==== GIVEN RECORDS
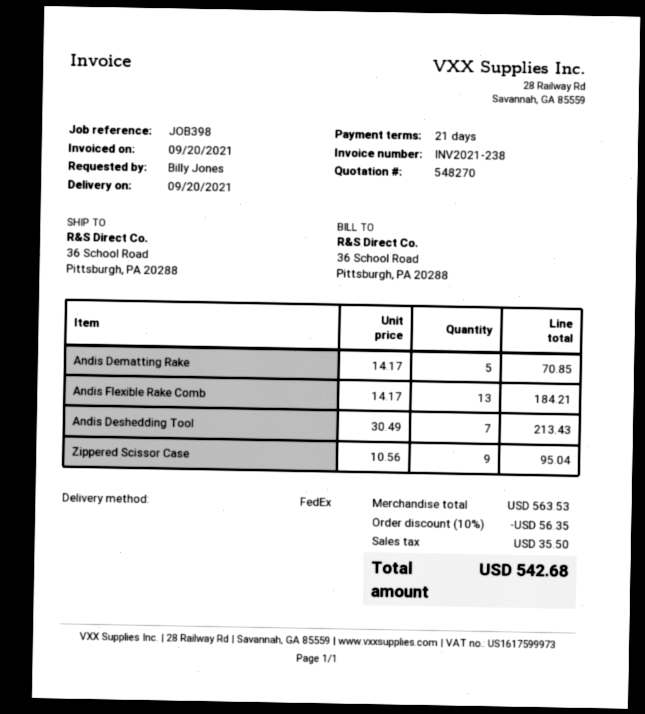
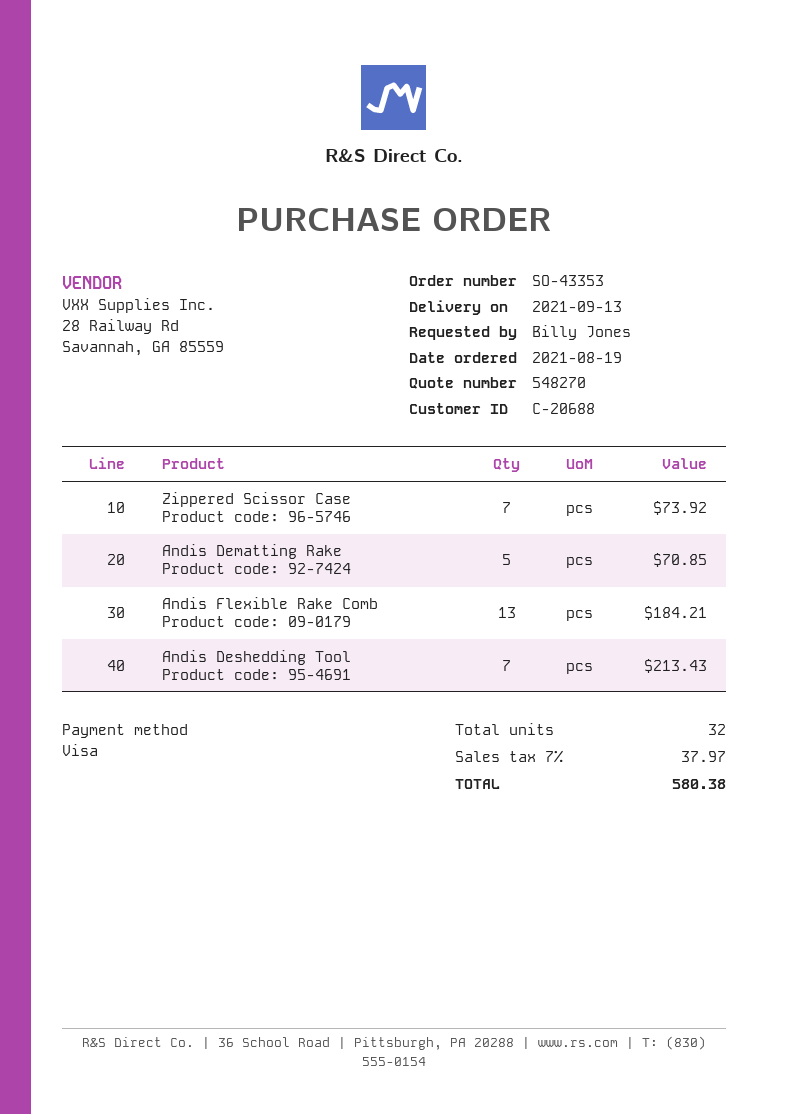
delivery date: 2021-09-20 -> 2021-09-13
Zippered Scissor Case: 9 for 95.04 -> 7 for 73.92
discount: 10% = 56.35 -> none
tax: 35.50 -> 37.97
total: 542.68 -> 580.38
========
If a line holds an image, leave the image out; retype everything else in the entries exactly.

delivery date: 2021-09-20 -> 2021-09-13
Zippered Scissor Case: 9 for 95.04 -> 7 for 73.92
discount: 10% = 56.35 -> none
tax: 35.50 -> 37.97
total: 542.68 -> 580.38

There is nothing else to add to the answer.